Esto conlleva el riesgo inmediato de iniciar el proceso con base en documento de imputación en las que no se describe con precisión la conducta cuya realización se atribuye al imputado, con calificaciones jurídicas incorrectamente explicadas o no explicadas en absoluto y en las que no se identifican las evidencias de las que surgen las sospechas del Agente Fiscal.
Recomendaciones
Entre las medidas tendientes a subsanar los problemas detectados, se pone a consideración de las autoridades competentes: Analizar las normas del CPP y de la ley 4.431/11, a los efectos de elaborar e impulsar los ajustes normativos necesarios para evitar contradicciones entre las normas que aplicables al proceso penal y a aquellas previstas en la Constitución Nacional y en la Convención Interamericana (Pacto de San José de Costa Rica) en materia de prisión preventiva.
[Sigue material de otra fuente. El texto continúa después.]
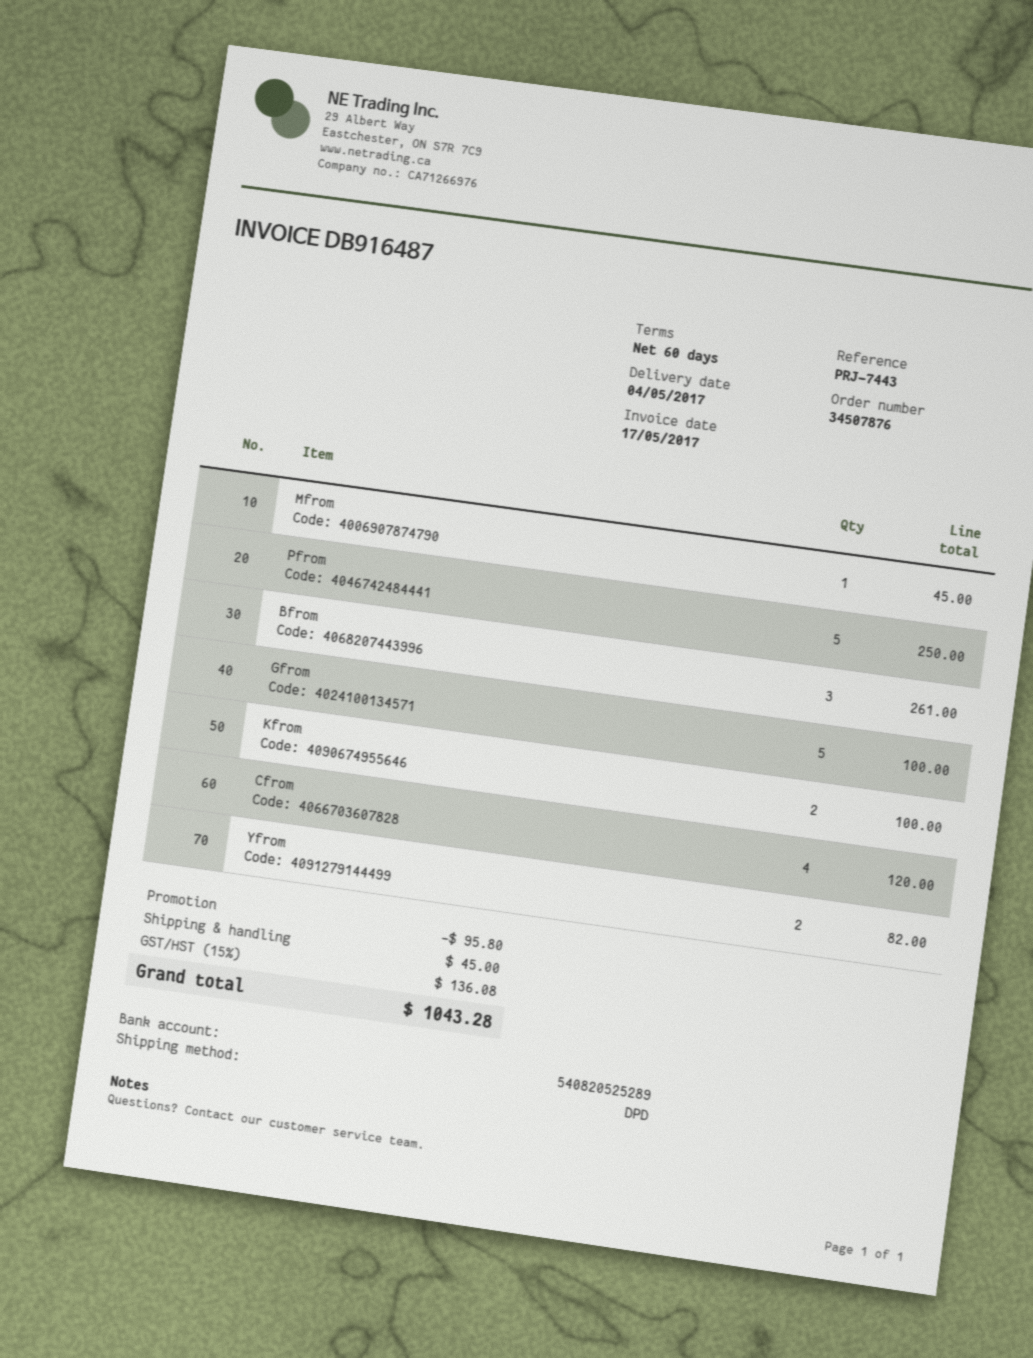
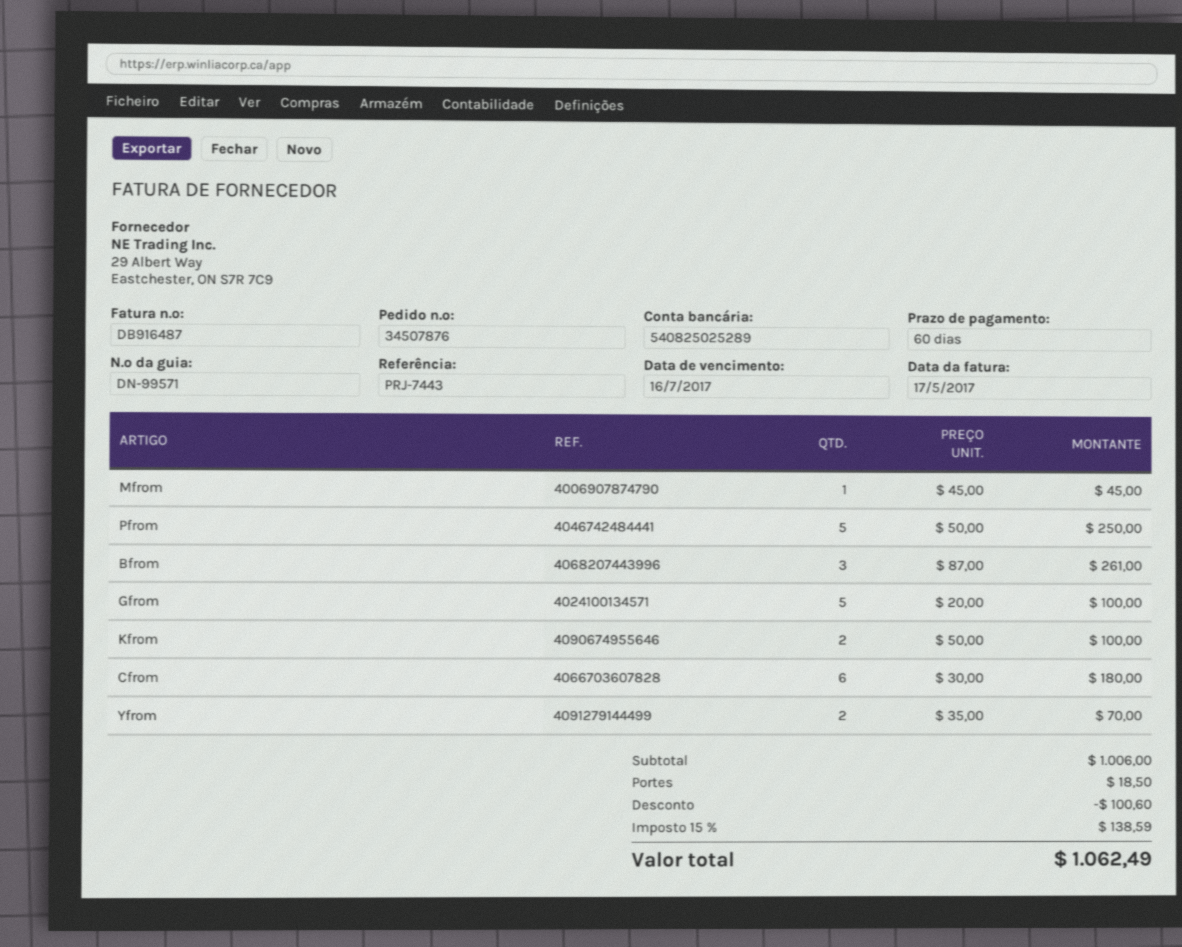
bank account: 540820525289 -> 540825025289
Cfrom: 4 for 120.00 -> 6 for 180.00
Yfrom: 2 for 82.00 -> 2 for 70.00
discount: 95.80 -> 100.60
shipping: 45.00 -> 18.50
tax: 15% = 136.08 -> 15% = 138.59
total: 1043.28 -> 1062.49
La elaboración de un Manual de buenas prácticas para el control judicial de los presupuestos de validez y requisitos de contenido y forma de las actas de imputación como medida previa y necesaria de la decisión de tener por iniciado el procedimiento, así como para el análisis de procedencia de la aplicación de medida cautelar al imputado.
La utilización de tecnología en los procesos penales, de modo tal a generar registros en una base de datos informática, que permita generar informes estadísticos actualizados en forma ágil y confiable y utilizar dicha herramienta para realizar control de plazos y generar alertas en materia de aplicación de prisión preventiva;
Impulsar la utilización de la herramienta referida en el punto anterior, para hacer un tablero público de monitoreo de tiempo de duración de las medidas de detención y prisión preventiva, en que accediendo a una página web (del Poder Judicial) se pueda individualizar a una persona privada de su libertad (sin identificarla), así como la calificación dictada por el Juzgado; la fecha de su privación de libertad y el plazo transcurrido hasta el momento del acceso al dato, así como la etapa del proceso penal en que se encuentra.
Uno de los temas claves a considerar para tomar las acciones necesarias es que Paraguay se comprometió a garantizar que las personas que se encuentran bajo su jurisdicción puedan ejercer los derechos reconocidos en la Convención Americana de Derechos Humanos. Si no cumple con su obligación y en consecuencia, se generan daños, el Estado paraguayo puede ser juzgado por la Corte Interamericana de Derechos Humanos e, incluso, puede ser obligado a indemnizar a las personas dañadas.
El documento impreso se puede solicitar a ICED y también está disponible en el sitio web www.iced.org.py en formato digital.